Mutant resources for functional studies of maize and rice TFs

An advantage in functional analyses of maize and rice TFs is the availability of the Ds, FOX, and T-DNA insertion mutant resources for a number of maize and rice TFs.[32,50,51] A two-element Activator/Dissociation (Ac/Ds) gene trap system was successfully established and used for insertional mutagenesis in maize and numerous heterologous species to generate collections of stable, unlinked, and single-copy Ds mutants.[32,52,53] Ds mutant lines are generally gene knockout or knockdown mutants, but Ds activation tagging lines can also be identified among the mutants.[54,55] On the other hand, FOX lines are basically gain-of-function mutants which were constructed by constitutively overexpressing rice FL-cDNAs under the control of 35S promoter in Arabidopsis.[50] As a means to make the search for FOX and Ds lines convenient, we provided [RiceFOX] and [Closet DS] strings on the list of the search page of each TF family of rice and maize, respectively, for those TFs for which mutants are available (Fig. 3B).
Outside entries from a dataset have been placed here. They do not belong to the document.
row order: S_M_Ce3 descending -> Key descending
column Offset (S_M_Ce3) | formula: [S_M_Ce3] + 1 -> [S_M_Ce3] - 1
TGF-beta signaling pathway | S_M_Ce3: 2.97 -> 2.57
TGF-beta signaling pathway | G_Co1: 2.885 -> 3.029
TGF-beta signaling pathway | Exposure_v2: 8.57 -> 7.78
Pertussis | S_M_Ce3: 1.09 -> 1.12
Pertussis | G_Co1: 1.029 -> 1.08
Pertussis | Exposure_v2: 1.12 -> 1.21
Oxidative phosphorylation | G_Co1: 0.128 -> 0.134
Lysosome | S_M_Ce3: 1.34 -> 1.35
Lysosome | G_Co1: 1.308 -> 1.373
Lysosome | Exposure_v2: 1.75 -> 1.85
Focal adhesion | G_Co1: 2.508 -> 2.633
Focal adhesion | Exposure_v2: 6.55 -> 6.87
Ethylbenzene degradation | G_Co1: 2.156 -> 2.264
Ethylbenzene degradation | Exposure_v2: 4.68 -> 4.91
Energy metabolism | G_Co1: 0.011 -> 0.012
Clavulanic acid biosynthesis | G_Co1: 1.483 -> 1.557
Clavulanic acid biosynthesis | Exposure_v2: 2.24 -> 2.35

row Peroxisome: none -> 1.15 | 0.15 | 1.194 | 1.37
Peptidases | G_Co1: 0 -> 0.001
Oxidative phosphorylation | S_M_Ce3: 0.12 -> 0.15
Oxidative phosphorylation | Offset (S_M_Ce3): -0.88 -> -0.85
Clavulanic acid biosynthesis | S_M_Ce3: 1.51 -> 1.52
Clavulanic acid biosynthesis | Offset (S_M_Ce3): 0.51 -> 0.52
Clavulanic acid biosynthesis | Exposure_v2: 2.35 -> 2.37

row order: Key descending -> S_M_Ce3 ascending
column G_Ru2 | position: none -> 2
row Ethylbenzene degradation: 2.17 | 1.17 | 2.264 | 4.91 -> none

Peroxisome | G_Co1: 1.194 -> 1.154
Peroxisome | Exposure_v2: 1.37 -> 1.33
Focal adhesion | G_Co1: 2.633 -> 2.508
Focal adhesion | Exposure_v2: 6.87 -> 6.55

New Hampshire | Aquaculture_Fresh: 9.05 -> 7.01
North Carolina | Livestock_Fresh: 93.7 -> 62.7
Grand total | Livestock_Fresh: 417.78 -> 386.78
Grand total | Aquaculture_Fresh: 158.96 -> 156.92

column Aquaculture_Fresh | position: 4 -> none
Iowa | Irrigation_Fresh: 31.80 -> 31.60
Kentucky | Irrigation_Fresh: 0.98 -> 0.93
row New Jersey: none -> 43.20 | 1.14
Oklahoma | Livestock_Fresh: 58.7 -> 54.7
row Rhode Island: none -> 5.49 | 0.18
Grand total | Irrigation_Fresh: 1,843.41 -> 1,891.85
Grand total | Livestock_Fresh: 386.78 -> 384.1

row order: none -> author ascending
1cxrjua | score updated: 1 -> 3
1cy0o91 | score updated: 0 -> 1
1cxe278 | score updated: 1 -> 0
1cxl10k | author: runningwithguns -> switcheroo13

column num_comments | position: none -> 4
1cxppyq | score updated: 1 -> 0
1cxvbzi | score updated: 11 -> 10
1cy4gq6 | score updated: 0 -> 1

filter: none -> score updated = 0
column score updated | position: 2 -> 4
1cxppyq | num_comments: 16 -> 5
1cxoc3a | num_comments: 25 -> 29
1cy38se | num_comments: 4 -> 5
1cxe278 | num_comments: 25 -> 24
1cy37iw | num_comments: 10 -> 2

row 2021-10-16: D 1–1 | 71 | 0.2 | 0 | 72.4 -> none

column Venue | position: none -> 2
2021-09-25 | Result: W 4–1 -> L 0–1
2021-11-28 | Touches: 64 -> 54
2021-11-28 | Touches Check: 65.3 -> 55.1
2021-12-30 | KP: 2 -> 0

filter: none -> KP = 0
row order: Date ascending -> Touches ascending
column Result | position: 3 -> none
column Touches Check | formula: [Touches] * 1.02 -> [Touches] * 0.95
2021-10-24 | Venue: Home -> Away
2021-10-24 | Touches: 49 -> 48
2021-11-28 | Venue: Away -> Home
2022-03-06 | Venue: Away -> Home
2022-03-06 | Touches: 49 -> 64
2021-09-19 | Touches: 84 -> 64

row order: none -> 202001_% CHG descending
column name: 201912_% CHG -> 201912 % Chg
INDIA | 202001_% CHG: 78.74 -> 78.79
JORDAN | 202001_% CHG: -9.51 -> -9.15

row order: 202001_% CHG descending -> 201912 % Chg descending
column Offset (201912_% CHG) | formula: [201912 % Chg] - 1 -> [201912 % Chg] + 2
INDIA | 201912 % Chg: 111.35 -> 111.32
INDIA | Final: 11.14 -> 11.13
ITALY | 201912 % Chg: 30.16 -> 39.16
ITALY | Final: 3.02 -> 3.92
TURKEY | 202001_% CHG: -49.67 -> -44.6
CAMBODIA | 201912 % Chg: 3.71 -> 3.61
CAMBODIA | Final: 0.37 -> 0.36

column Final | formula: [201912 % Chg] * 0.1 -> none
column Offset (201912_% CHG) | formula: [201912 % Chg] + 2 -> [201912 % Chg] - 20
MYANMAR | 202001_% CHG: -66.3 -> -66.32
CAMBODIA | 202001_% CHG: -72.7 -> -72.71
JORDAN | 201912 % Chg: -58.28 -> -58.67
Users can gain full access to the respective mutant lines through the supplied hyperlinks on the detailed page (Fig. 3M) or Supplementary Tables S2 and S3. Additionally, for loss-of-function analysis of rice, the RiceGE database (http://signal.salk.edu/cgi-bin/RiceGE) is very useful and has broad functions. For instance, RiceGE provides information about available T-DNA insertion lines generated by an enhancer trap system. We, therefore, supplied [RiceGE] strings and hyperlinks linking directly the rice TFs to RiceGE on the detailed page (Fig. 3B and M). Supplementary Table S4 summarizes the GramineaeTFDB-RiceGE hyperlinks available for the rice TFs. Our database will be occasionally updated when more information are available in public resources or new mutant resources of other grass species are constructed and made available to public.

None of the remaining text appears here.